My favourite is salt marsh from down the road in The Gower near Swansea, but the price of that has taken a big hike since it got 'trendy' a couple of years back. The last lot I bought was Welsh lamb from Costco, and I have to say it was very good.


----------



## hypnos (Apr 27, 2014)

Going off on a tangent here. Why is it so difficult to get lamb shoulder? Plenty of leg, racks, shanks and loin chops available, but shoulder is difficult to find. I usually have to purchase thinly cut shoulder steaks when available.


----------



## boomchakabowwow (Apr 29, 2014)

hypnos said:


> Going off on a tangent here. Why is it so difficult to get lamb shoulder? Plenty of leg, racks, shanks and loin chops available, but shoulder is difficult to find.
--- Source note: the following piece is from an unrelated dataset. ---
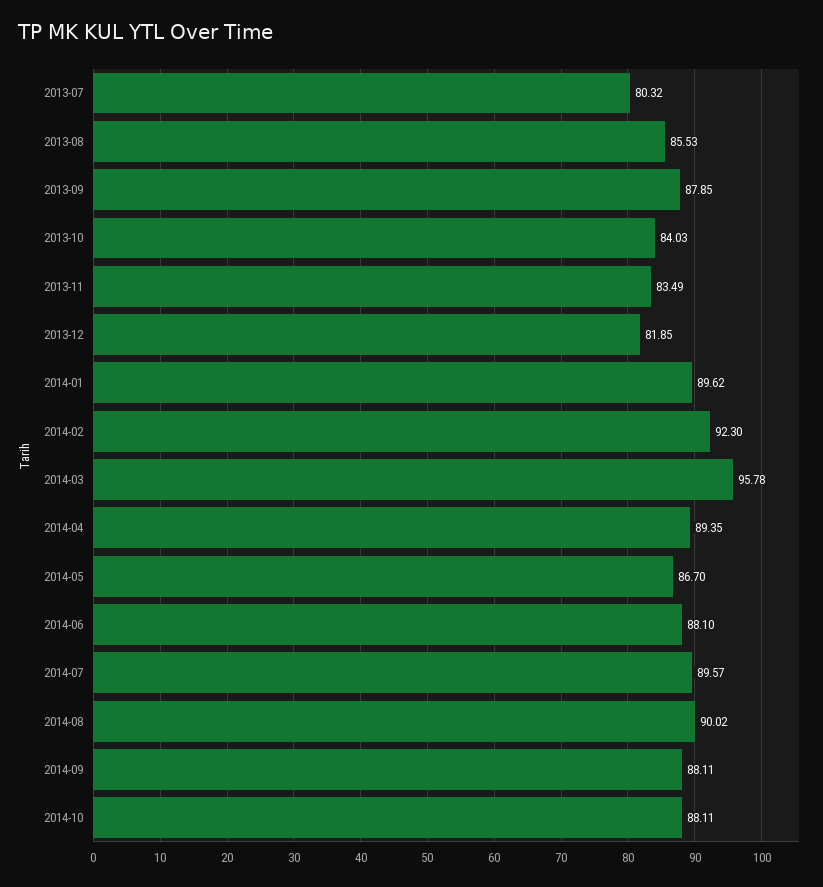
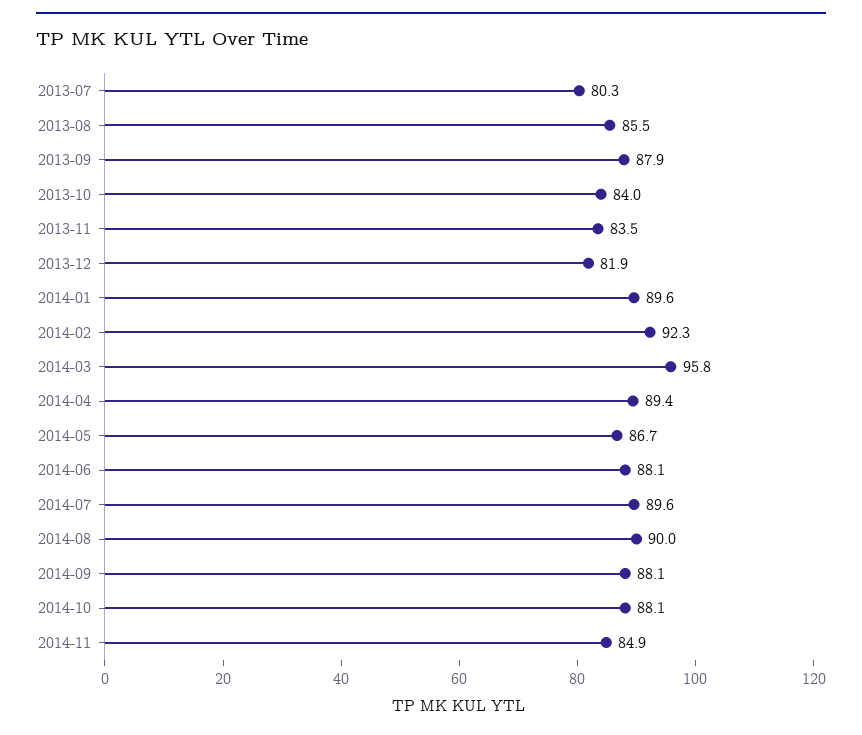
2014-11: none -> 84.9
I usually have to purchase thinly cut shoulder steaks when available.



i see your lamb shoulder and raise you... goat shoulder!! i find goat aplenty, but it is all chopped up and unidentifiable.

hypos..you have chinese grocery stores? mine carries shoulder of lamb.


----------



## hypnos (Apr 29, 2014)

boomchakabowwow said:


> i see your lamb shoulder and raise you... goat shoulder!! i find goat aplenty, but it is all chopped up and unidentifiable.
> 
> hypos..you have chinese grocery stores? mine carries shoulder of lamb.



There at least two in our area. I have never seen lamb shoulder; however, I have have never looked specifically for it.


----------



## gunnerjohn (Apr 29, 2014)

CoqaVin said:


> This is what I am hearing John, but what do you think shipping would be like all the way across the US
> ?



I think the shipping depends on the time of year. It's worth a call to them and find out what rates would be


----------



## KVacc (Apr 30, 2014)

Elysian Fields located in Ruff Creek, Pa ( Southwestern Pa.)


----------